▸ **ABOUT THIS TASK**: From the line below that contains "is a lot here." to the line that contains "Smooch REST API.", repeat every line exactly, both ends included, and nothing else.

▸ **Dataset records**:
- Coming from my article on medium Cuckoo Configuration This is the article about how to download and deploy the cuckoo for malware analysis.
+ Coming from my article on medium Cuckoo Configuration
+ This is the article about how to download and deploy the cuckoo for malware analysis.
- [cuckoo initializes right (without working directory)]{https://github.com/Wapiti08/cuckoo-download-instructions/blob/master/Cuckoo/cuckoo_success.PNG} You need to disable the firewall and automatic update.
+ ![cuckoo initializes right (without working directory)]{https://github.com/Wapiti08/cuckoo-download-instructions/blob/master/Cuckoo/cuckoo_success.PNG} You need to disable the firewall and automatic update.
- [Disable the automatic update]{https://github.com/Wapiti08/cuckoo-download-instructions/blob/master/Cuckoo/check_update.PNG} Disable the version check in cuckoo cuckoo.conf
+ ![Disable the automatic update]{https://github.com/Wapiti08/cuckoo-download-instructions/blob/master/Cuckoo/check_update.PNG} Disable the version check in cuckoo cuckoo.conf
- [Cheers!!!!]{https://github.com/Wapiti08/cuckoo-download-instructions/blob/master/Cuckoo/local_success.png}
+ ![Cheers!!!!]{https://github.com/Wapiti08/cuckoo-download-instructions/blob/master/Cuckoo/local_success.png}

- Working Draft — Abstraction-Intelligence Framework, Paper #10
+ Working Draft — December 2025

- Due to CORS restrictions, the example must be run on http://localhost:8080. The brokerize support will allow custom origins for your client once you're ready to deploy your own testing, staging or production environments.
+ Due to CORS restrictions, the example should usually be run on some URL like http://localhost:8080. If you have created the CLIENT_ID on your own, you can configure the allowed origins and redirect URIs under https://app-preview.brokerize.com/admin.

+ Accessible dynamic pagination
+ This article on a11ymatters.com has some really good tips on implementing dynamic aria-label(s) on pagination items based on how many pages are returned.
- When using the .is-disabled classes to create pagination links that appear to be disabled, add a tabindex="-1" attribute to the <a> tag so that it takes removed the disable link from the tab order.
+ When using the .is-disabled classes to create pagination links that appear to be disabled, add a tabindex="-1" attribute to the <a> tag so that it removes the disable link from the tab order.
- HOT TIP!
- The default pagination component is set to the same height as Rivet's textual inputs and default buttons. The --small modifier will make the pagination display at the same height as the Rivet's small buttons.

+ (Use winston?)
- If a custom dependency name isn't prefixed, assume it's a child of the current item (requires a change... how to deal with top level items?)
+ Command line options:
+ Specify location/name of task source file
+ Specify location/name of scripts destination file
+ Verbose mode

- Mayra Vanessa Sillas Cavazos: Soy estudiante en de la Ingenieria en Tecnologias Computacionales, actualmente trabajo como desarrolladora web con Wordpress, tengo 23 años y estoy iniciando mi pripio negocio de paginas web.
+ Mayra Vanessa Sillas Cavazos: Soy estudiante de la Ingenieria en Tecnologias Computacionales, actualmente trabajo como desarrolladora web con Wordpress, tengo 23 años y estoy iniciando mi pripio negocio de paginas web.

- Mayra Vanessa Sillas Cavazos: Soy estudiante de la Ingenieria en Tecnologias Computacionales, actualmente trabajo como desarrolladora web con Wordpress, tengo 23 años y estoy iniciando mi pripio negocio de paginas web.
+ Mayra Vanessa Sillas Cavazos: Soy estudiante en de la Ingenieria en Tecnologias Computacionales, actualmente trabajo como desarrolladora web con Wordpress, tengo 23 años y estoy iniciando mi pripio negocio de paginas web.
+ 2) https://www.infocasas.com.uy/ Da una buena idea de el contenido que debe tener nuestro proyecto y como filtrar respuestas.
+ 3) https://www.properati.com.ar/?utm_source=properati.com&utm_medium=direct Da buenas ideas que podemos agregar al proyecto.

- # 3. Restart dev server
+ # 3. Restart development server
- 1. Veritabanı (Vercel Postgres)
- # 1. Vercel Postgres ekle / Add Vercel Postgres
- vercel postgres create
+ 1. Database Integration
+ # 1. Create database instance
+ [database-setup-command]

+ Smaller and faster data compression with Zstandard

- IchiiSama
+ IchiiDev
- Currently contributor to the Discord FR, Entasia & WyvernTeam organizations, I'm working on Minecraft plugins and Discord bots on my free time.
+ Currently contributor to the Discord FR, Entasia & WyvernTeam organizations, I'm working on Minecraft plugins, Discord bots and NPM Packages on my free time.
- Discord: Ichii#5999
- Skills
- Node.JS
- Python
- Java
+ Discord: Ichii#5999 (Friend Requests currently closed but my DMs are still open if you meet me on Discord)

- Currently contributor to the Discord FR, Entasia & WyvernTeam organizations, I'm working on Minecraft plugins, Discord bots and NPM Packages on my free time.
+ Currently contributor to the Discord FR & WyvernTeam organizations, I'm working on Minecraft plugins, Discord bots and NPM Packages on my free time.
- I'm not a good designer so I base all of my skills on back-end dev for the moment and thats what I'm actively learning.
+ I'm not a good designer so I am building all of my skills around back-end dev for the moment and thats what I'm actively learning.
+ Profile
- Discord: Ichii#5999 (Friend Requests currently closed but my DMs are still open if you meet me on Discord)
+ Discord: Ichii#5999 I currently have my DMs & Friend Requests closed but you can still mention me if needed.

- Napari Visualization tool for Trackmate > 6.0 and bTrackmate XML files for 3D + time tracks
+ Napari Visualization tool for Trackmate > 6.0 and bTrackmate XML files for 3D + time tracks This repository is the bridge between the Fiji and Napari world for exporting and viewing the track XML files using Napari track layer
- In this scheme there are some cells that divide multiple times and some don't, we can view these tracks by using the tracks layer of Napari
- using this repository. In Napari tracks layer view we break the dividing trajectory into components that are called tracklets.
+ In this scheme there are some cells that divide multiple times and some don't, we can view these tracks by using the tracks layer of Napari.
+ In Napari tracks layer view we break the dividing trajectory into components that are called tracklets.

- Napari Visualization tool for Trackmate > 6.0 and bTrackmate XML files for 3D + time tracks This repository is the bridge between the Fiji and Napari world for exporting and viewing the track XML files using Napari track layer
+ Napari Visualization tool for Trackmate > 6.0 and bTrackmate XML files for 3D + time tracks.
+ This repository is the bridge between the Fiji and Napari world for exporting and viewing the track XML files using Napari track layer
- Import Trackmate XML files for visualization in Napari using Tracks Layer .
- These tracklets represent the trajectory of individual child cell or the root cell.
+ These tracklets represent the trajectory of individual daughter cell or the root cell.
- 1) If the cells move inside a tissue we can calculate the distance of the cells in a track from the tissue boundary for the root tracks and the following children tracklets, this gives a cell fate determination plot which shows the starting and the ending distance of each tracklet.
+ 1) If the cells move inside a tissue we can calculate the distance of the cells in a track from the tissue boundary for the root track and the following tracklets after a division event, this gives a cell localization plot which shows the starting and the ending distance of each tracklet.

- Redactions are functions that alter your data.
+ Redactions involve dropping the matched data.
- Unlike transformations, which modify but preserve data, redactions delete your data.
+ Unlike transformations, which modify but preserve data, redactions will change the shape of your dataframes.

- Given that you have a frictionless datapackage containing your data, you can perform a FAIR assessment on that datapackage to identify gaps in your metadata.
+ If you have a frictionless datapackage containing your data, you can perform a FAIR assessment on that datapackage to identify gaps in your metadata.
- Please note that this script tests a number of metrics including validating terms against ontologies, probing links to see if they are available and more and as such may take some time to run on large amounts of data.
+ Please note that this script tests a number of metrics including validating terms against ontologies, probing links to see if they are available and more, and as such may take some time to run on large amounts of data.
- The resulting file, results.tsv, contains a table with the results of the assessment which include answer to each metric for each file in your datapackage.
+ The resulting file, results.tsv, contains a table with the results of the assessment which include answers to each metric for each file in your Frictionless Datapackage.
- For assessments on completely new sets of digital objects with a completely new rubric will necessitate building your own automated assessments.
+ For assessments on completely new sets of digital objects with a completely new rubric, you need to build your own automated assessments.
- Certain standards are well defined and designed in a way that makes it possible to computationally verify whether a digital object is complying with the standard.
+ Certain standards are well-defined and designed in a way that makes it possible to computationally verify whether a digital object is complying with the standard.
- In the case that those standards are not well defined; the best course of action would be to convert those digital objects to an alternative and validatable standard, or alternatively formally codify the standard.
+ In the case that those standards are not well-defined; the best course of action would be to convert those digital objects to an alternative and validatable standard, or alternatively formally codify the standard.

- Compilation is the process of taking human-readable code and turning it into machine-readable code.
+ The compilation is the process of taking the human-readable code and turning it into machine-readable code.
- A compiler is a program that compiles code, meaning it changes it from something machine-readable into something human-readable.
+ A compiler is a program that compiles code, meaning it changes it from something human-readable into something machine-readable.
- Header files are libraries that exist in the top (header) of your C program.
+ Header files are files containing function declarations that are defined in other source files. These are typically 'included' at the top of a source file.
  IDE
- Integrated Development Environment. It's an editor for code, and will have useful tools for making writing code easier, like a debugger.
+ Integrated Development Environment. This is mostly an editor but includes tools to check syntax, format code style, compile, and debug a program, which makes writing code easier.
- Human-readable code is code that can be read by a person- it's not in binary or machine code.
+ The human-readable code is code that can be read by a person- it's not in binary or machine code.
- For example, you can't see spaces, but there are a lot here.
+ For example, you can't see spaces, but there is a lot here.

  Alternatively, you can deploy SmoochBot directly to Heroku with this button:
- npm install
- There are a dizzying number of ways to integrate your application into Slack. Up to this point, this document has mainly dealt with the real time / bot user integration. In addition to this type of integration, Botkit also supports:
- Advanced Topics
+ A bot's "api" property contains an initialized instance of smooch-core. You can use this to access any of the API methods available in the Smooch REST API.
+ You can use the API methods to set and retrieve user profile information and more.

▸ **YOUR RESPONSE**:
+ For example, you can't see spaces, but there is a lot here.

  Alternatively, you can deploy SmoochBot directly to Heroku with this button:
- npm install
- There are a dizzying number of ways to integrate your application into Slack. Up to this point, this document has mainly dealt with the real time / bot user integration. In addition to this type of integration, Botkit also supports:
- Advanced Topics
+ A bot's "api" property contains an initialized instance of smooch-core. You can use this to access any of the API methods available in the Smooch REST API.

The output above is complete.